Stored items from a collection
▽
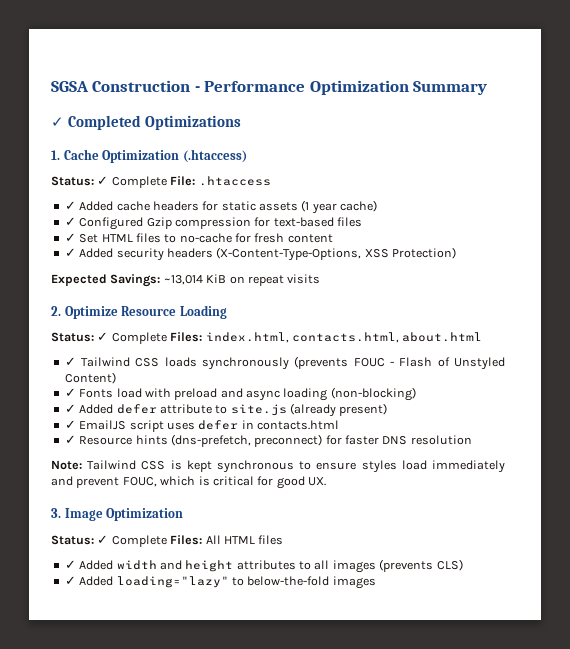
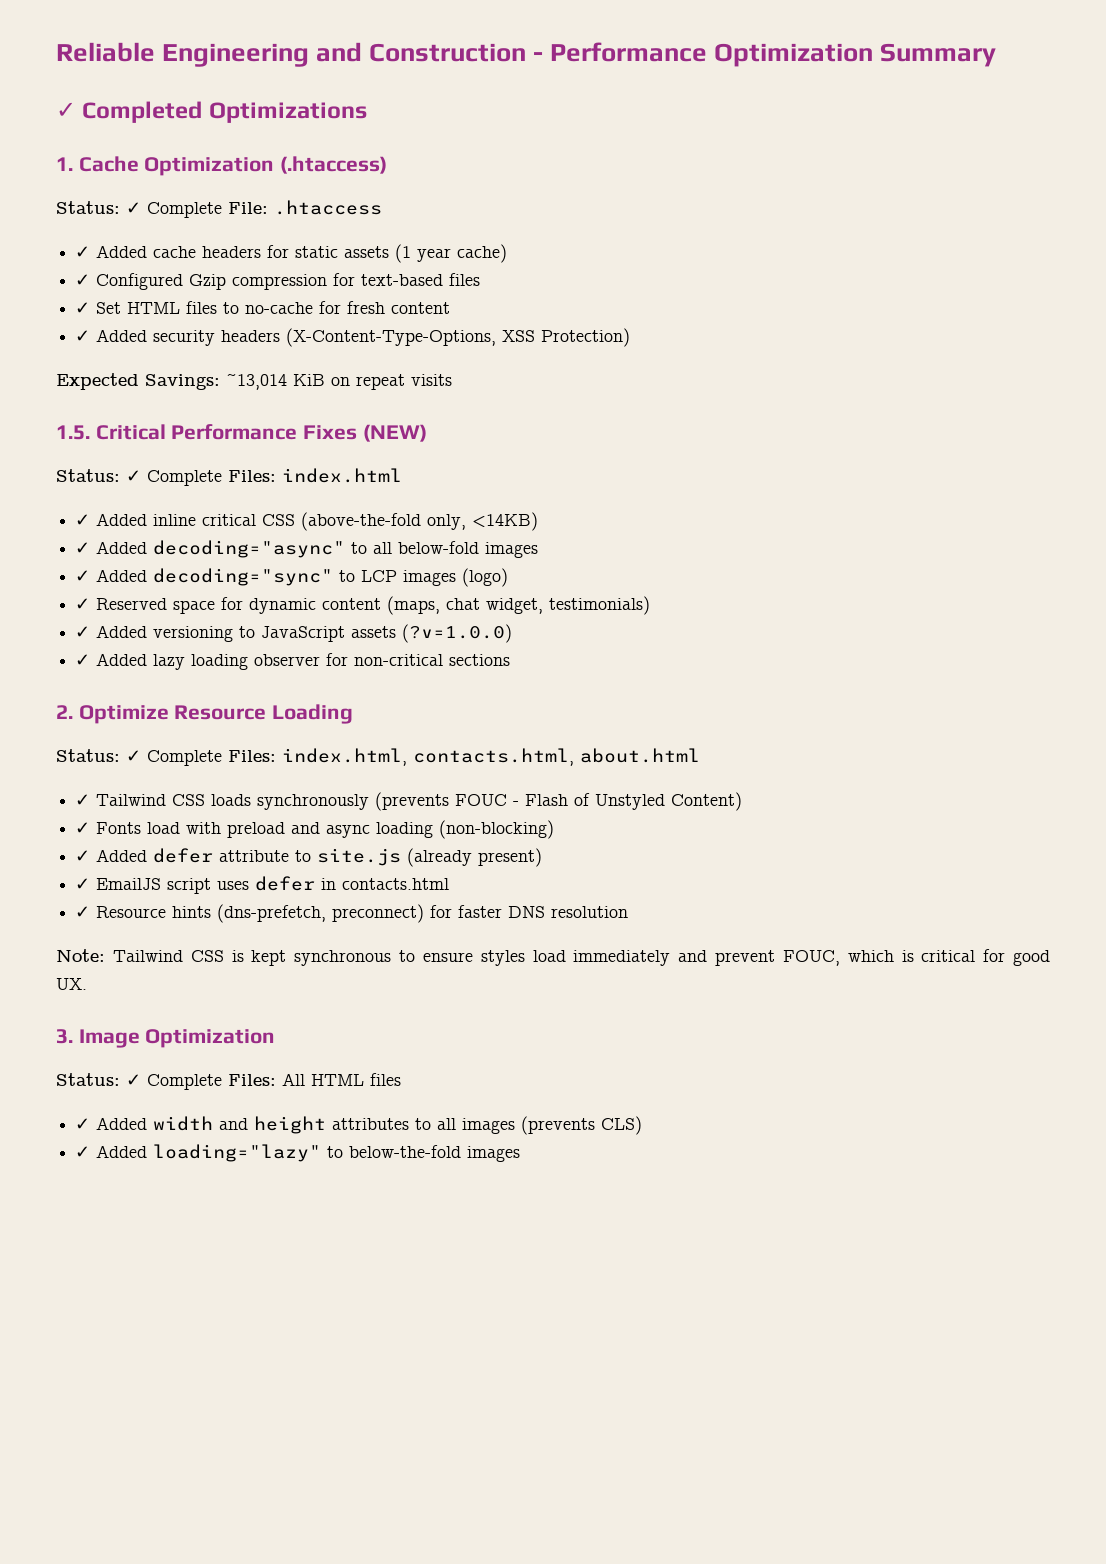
- SGSA Construction - Performance Optimization Summary
+ Reliable Engineering and Construction - Performance Optimization Summary
+ 1.5. Critical Performance Fixes (NEW)
+ Status: ✓ Complete Files: index.html
+ ✓ Added inline critical CSS (above-the-fold only, <14KB)
+ ✓ Added decoding="async" to all below-fold images
+ ✓ Added decoding="sync" to LCP images (logo)
+ ✓ Reserved space for dynamic content (maps, chat widget, testimonials)
+ ✓ Added versioning to JavaScript assets (?v=1.0.0)
+ ✓ Added lazy loading observer for non-critical sections

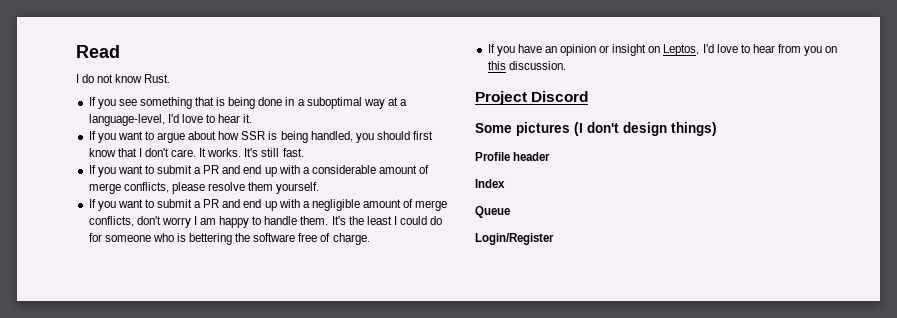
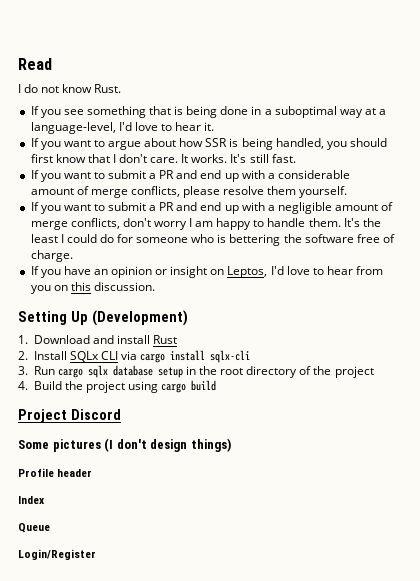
+ Setting Up (Development)
+ 1. Download and install Rust
+ 2. Install SQLx CLI via cargo install sqlx-cli
+ 3. Run cargo sqlx database setup in the root directory of the project
+ 4. Build the project using cargo build

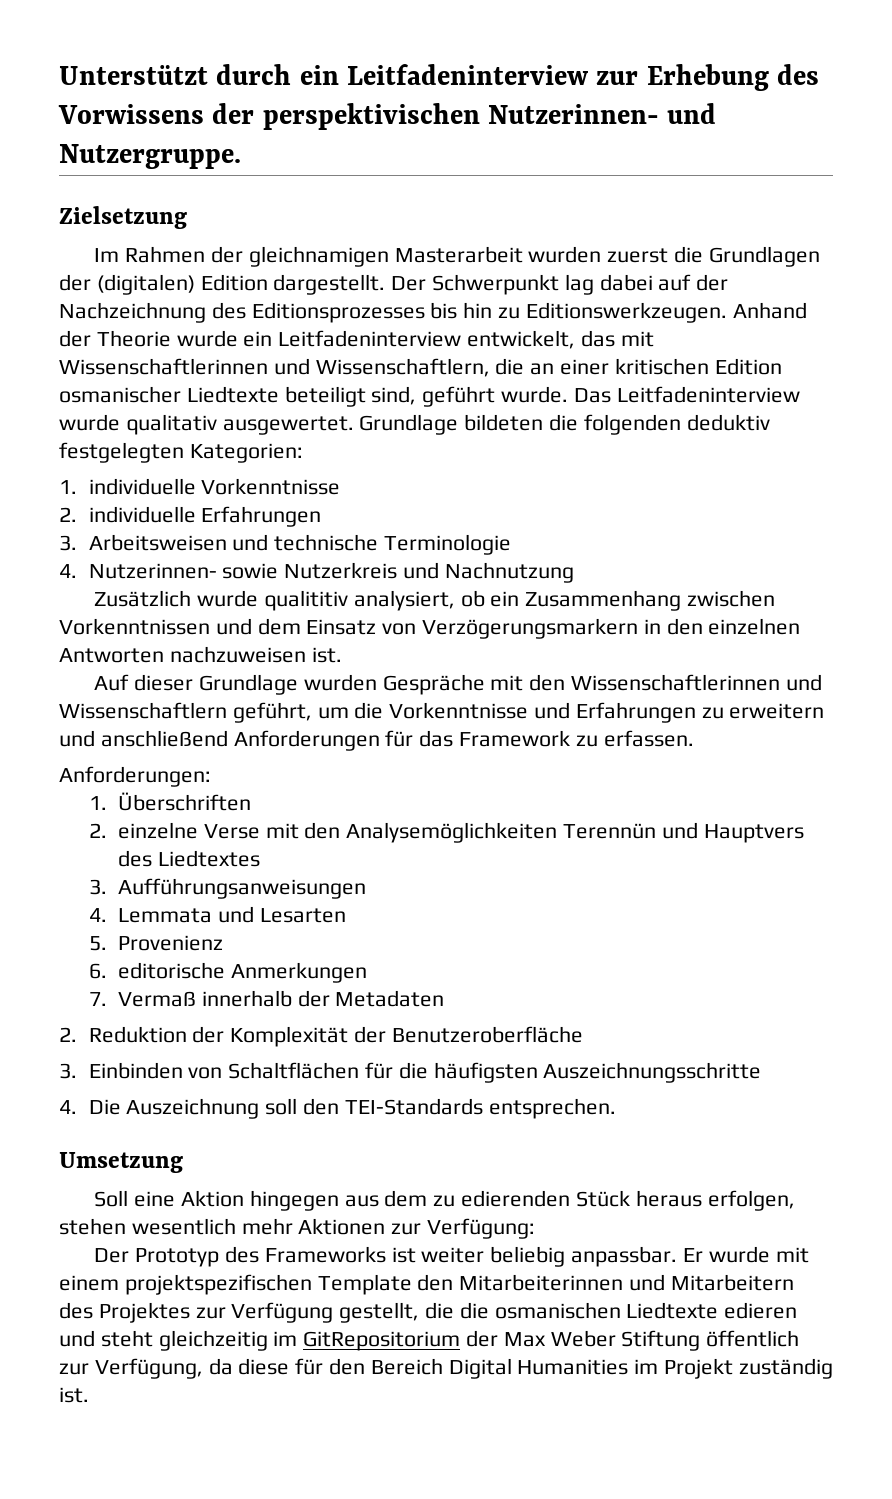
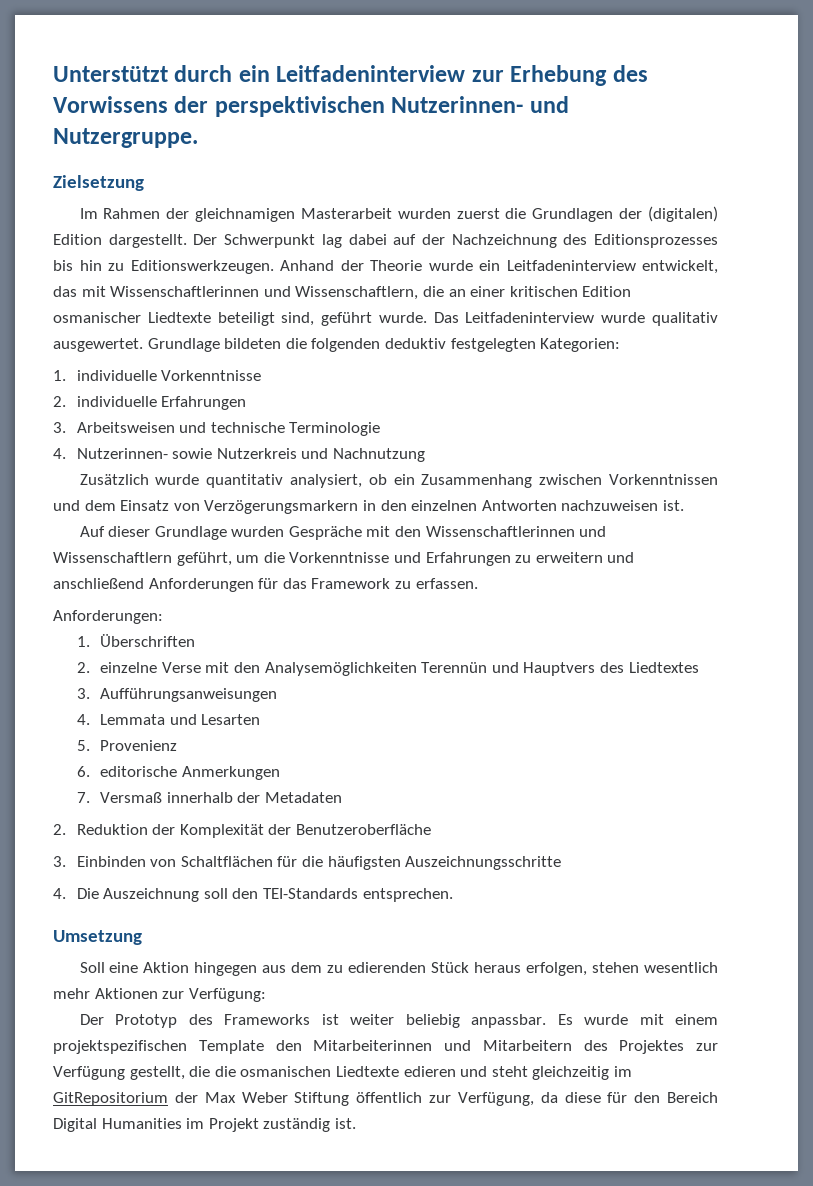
- Zusätzlich wurde qualititiv analysiert, ob ein Zusammenhang zwischen Vorkenntnissen und dem Einsatz von Verzögerungsmarkern in den einzelnen Antworten nachzuweisen ist.
+ Zusätzlich wurde quantitativ analysiert, ob ein Zusammenhang zwischen Vorkenntnissen und dem Einsatz von Verzögerungsmarkern in den einzelnen Antworten nachzuweisen ist.
- 7. Vermaß innerhalb der Metadaten
+ 7. Versmaß innerhalb der Metadaten
- Er wurde mit einem projektspezifischen Template den Mitarbeiterinnen und Mitarbeitern des Projektes zur Verfügung gestellt, die die osmanischen Liedtexte edieren und steht gleichzeitig im GitRepositorium der Max Weber Stiftung öffentlich zur Verfügung, da diese für den Bereich Digital Humanities im Projekt zuständig ist.
+ Es wurde mit einem projektspezifischen Template den Mitarbeiterinnen und Mitarbeitern des Projektes zur Verfügung gestellt, die die osmanischen Liedtexte edieren und steht gleichzeitig im GitRepositorium der Max Weber Stiftung öffentlich zur Verfügung, da diese für den Bereich Digital Humanities im Projekt zuständig ist.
△
• _Requirement_: All lines from the one containing "Zusätzlich wurde quantitativ" to the end of the data above are to be set down exactly; no others belong in the answer.

• _Response to this task_:
+ Zusätzlich wurde quantitativ analysiert, ob ein Zusammenhang zwischen Vorkenntnissen und dem Einsatz von Verzögerungsmarkern in den einzelnen Antworten nachzuweisen ist.
- 7. Vermaß innerhalb der Metadaten
+ 7. Versmaß innerhalb der Metadaten
- Er wurde mit einem projektspezifischen Template den Mitarbeiterinnen und Mitarbeitern des Projektes zur Verfügung gestellt, die die osmanischen Liedtexte edieren und steht gleichzeitig im GitRepositorium der Max Weber Stiftung öffentlich zur Verfügung, da diese für den Bereich Digital Humanities im Projekt zuständig ist.
+ Es wurde mit einem projektspezifischen Template den Mitarbeiterinnen und Mitarbeitern des Projektes zur Verfügung gestellt, die die osmanischen Liedtexte edieren und steht gleichzeitig im GitRepositorium der Max Weber Stiftung öffentlich zur Verfügung, da diese für den Bereich Digital Humanities im Projekt zuständig ist.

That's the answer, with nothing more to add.